Source records:
□ □ □

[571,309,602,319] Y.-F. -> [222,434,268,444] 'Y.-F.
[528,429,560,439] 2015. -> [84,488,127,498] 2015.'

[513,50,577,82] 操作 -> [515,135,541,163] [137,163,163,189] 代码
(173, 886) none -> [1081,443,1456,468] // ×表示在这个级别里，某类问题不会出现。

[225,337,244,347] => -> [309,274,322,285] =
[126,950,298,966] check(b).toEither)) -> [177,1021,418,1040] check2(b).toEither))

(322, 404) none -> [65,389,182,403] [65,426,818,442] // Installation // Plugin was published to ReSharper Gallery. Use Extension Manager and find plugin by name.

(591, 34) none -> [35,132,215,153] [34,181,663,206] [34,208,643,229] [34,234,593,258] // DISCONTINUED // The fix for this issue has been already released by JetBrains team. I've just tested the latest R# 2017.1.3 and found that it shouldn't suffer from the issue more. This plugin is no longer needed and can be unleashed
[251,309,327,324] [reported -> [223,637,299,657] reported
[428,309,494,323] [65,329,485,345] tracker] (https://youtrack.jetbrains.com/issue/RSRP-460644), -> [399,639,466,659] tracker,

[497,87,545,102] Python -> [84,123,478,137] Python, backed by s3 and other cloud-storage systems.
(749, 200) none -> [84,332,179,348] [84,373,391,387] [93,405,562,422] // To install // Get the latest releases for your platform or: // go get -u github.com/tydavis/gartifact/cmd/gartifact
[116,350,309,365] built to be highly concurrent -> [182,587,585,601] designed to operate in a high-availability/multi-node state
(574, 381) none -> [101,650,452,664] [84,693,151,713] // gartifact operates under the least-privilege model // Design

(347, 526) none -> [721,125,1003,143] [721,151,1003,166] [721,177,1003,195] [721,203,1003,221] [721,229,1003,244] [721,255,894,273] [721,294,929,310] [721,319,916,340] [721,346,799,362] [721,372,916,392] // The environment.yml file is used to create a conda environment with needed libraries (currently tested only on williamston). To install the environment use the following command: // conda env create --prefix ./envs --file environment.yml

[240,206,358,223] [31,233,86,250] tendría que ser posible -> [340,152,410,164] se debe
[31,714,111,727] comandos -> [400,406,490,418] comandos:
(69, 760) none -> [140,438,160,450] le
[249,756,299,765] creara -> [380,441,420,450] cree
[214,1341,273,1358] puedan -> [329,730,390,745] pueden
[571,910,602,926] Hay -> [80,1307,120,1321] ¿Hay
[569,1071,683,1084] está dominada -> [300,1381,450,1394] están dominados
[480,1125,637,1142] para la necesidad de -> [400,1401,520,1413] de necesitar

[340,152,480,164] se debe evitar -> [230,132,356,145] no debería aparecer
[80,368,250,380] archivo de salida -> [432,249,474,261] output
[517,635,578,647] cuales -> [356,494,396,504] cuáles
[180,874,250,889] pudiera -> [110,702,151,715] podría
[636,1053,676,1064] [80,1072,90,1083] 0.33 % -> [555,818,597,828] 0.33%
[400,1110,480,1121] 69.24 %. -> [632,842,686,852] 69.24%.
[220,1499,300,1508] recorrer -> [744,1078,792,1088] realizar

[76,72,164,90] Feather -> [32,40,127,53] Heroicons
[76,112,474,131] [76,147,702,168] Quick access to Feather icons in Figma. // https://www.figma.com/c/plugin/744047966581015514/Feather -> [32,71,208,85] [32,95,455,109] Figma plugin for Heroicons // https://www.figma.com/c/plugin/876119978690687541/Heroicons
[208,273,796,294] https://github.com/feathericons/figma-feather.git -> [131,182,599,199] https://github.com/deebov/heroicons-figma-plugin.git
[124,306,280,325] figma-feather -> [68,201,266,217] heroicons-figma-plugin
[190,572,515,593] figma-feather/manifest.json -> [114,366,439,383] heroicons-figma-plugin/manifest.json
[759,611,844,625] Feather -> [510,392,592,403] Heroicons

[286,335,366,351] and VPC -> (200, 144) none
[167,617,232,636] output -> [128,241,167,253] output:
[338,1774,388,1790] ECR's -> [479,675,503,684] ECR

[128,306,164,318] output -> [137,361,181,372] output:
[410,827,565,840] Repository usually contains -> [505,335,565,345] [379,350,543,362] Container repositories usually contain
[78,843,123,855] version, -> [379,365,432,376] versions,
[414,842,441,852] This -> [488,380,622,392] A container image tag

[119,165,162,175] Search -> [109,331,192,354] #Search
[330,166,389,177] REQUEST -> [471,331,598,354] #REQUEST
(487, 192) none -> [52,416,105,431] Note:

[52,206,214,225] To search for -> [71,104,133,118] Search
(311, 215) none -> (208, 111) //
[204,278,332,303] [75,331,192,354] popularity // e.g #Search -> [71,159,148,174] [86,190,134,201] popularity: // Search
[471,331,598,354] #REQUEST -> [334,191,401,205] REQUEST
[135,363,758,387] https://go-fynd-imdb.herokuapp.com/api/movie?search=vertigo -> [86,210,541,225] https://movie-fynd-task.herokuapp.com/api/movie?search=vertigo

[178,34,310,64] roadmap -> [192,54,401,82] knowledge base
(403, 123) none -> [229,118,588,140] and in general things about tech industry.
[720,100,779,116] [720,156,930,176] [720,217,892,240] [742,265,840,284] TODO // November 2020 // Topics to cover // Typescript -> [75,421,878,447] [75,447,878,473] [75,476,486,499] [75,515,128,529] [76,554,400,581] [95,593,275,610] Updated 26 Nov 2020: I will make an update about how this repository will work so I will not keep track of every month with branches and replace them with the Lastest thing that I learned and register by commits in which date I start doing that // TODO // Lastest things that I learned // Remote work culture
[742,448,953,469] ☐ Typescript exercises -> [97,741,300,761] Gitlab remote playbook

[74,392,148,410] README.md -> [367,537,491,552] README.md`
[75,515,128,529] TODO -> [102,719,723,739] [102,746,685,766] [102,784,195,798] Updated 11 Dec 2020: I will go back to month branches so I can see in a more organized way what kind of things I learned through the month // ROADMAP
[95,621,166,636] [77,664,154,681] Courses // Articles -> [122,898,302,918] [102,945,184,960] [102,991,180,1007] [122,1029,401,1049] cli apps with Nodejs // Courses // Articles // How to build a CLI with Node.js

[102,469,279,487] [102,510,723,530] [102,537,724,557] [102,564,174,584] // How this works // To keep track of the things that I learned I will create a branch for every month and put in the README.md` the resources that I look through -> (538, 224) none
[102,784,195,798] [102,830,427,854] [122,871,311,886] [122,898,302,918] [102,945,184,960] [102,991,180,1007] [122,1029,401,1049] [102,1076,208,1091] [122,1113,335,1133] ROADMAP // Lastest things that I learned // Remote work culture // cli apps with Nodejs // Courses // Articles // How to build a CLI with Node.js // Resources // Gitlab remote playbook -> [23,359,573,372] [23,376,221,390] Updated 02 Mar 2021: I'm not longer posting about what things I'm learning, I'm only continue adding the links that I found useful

□ □ □

Restate the records above exactly.

[571,309,602,319] Y.-F. -> [222,434,268,444] 'Y.-F.
[528,429,560,439] 2015. -> [84,488,127,498] 2015.'

[513,50,577,82] 操作 -> [515,135,541,163] [137,163,163,189] 代码
(173, 886) none -> [1081,443,1456,468] // ×表示在这个级别里，某类问题不会出现。

[225,337,244,347] => -> [309,274,322,285] =
[126,950,298,966] check(b).toEither)) -> [177,1021,418,1040] check2(b).toEither))

(322, 404) none -> [65,389,182,403] [65,426,818,442] // Installation // Plugin was published to ReSharper Gallery. Use Extension Manager and find plugin by name.

(591, 34) none -> [35,132,215,153] [34,181,663,206] [34,208,643,229] [34,234,593,258] // DISCONTINUED // The fix for this issue has been already released by JetBrains team. I've just tested the latest R# 2017.1.3 and found that it shouldn't suffer from the issue more. This plugin is no longer needed and can be unleashed
[251,309,327,324] [reported -> [223,637,299,657] reported
[428,309,494,323] [65,329,485,345] tracker] (https://youtrack.jetbrains.com/issue/RSRP-460644), -> [399,639,466,659] tracker,

[497,87,545,102] Python -> [84,123,478,137] Python, backed by s3 and other cloud-storage systems.
(749, 200) none -> [84,332,179,348] [84,373,391,387] [93,405,562,422] // To install // Get the latest releases for your platform or: // go get -u github.com/tydavis/gartifact/cmd/gartifact
[116,350,309,365] built to be highly concurrent -> [182,587,585,601] designed to operate in a high-availability/multi-node state
(574, 381) none -> [101,650,452,664] [84,693,151,713] // gartifact operates under the least-privilege model // Design

(347, 526) none -> [721,125,1003,143] [721,151,1003,166] [721,177,1003,195] [721,203,1003,221] [721,229,1003,244] [721,255,894,273] [721,294,929,310] [721,319,916,340] [721,346,799,362] [721,372,916,392] // The environment.yml file is used to create a conda environment with needed libraries (currently tested only on williamston). To install the environment use the following command: // conda env create --prefix ./envs --file environment.yml

[240,206,358,223] [31,233,86,250] tendría que ser posible -> [340,152,410,164] se debe
[31,714,111,727] comandos -> [400,406,490,418] comandos:
(69, 760) none -> [140,438,160,450] le
[249,756,299,765] creara -> [380,441,420,450] cree
[214,1341,273,1358] puedan -> [329,730,390,745] pueden
[571,910,602,926] Hay -> [80,1307,120,1321] ¿Hay
[569,1071,683,1084] está dominada -> [300,1381,450,1394] están dominados
[480,1125,637,1142] para la necesidad de -> [400,1401,520,1413] de necesitar

[340,152,480,164] se debe evitar -> [230,132,356,145] no debería aparecer
[80,368,250,380] archivo de salida -> [432,249,474,261] output
[517,635,578,647] cuales -> [356,494,396,504] cuáles
[180,874,250,889] pudiera -> [110,702,151,715] podría
[636,1053,676,1064] [80,1072,90,1083] 0.33 % -> [555,818,597,828] 0.33%
[400,1110,480,1121] 69.24 %. -> [632,842,686,852] 69.24%.
[220,1499,300,1508] recorrer -> [744,1078,792,1088] realizar

[76,72,164,90] Feather -> [32,40,127,53] Heroicons
[76,112,474,131] [76,147,702,168] Quick access to Feather icons in Figma. // https://www.figma.com/c/plugin/744047966581015514/Feather -> [32,71,208,85] [32,95,455,109] Figma plugin for Heroicons // https://www.figma.com/c/plugin/876119978690687541/Heroicons
[208,273,796,294] https://github.com/feathericons/figma-feather.git -> [131,182,599,199] https://github.com/deebov/heroicons-figma-plugin.git
[124,306,280,325] figma-feather -> [68,201,266,217] heroicons-figma-plugin
[190,572,515,593] figma-feather/manifest.json -> [114,366,439,383] heroicons-figma-plugin/manifest.json
[759,611,844,625] Feather -> [510,392,592,403] Heroicons

[286,335,366,351] and VPC -> (200, 144) none
[167,617,232,636] output -> [128,241,167,253] output:
[338,1774,388,1790] ECR's -> [479,675,503,684] ECR

[128,306,164,318] output -> [137,361,181,372] output:
[410,827,565,840] Repository usually contains -> [505,335,565,345] [379,350,543,362] Container repositories usually contain
[78,843,123,855] version, -> [379,365,432,376] versions,
[414,842,441,852] This -> [488,380,622,392] A container image tag

[119,165,162,175] Search -> [109,331,192,354] #Search
[330,166,389,177] REQUEST -> [471,331,598,354] #REQUEST
(487, 192) none -> [52,416,105,431] Note:

[52,206,214,225] To search for -> [71,104,133,118] Search
(311, 215) none -> (208, 111) //
[204,278,332,303] [75,331,192,354] popularity // e.g #Search -> [71,159,148,174] [86,190,134,201] popularity: // Search
[471,331,598,354] #REQUEST -> [334,191,401,205] REQUEST
[135,363,758,387] https://go-fynd-imdb.herokuapp.com/api/movie?search=vertigo -> [86,210,541,225] https://movie-fynd-task.herokuapp.com/api/movie?search=vertigo

[178,34,310,64] roadmap -> [192,54,401,82] knowledge base
(403, 123) none -> [229,118,588,140] and in general things about tech industry.
[720,100,779,116] [720,156,930,176] [720,217,892,240] [742,265,840,284] TODO // November 2020 // Topics to cover // Typescript -> [75,421,878,447] [75,447,878,473] [75,476,486,499] [75,515,128,529] [76,554,400,581] [95,593,275,610] Updated 26 Nov 2020: I will make an update about how this repository will work so I will not keep track of every month with branches and replace them with the Lastest thing that I learned and register by commits in which date I start doing that // TODO // Lastest things that I learned // Remote work culture
[742,448,953,469] ☐ Typescript exercises -> [97,741,300,761] Gitlab remote playbook

[74,392,148,410] README.md -> [367,537,491,552] README.md`
[75,515,128,529] TODO -> [102,719,723,739] [102,746,685,766] [102,784,195,798] Updated 11 Dec 2020: I will go back to month branches so I can see in a more organized way what kind of things I learned through the month // ROADMAP
[95,621,166,636] [77,664,154,681] Courses // Articles -> [122,898,302,918] [102,945,184,960] [102,991,180,1007] [122,1029,401,1049] cli apps with Nodejs // Courses // Articles // How to build a CLI with Node.js

[102,469,279,487] [102,510,723,530] [102,537,724,557] [102,564,174,584] // How this works // To keep track of the things that I learned I will create a branch for every month and put in the README.md` the resources that I look through -> (538, 224) none
[102,784,195,798] [102,830,427,854] [122,871,311,886] [122,898,302,918] [102,945,184,960] [102,991,180,1007] [122,1029,401,1049] [102,1076,208,1091] [122,1113,335,1133] ROADMAP // Lastest things that I learned // Remote work culture // cli apps with Nodejs // Courses // Articles // How to build a CLI with Node.js // Resources // Gitlab remote playbook -> [23,359,573,372] [23,376,221,390] Updated 02 Mar 2021: I'm not longer posting about what things I'm learning, I'm only continue adding the links that I found useful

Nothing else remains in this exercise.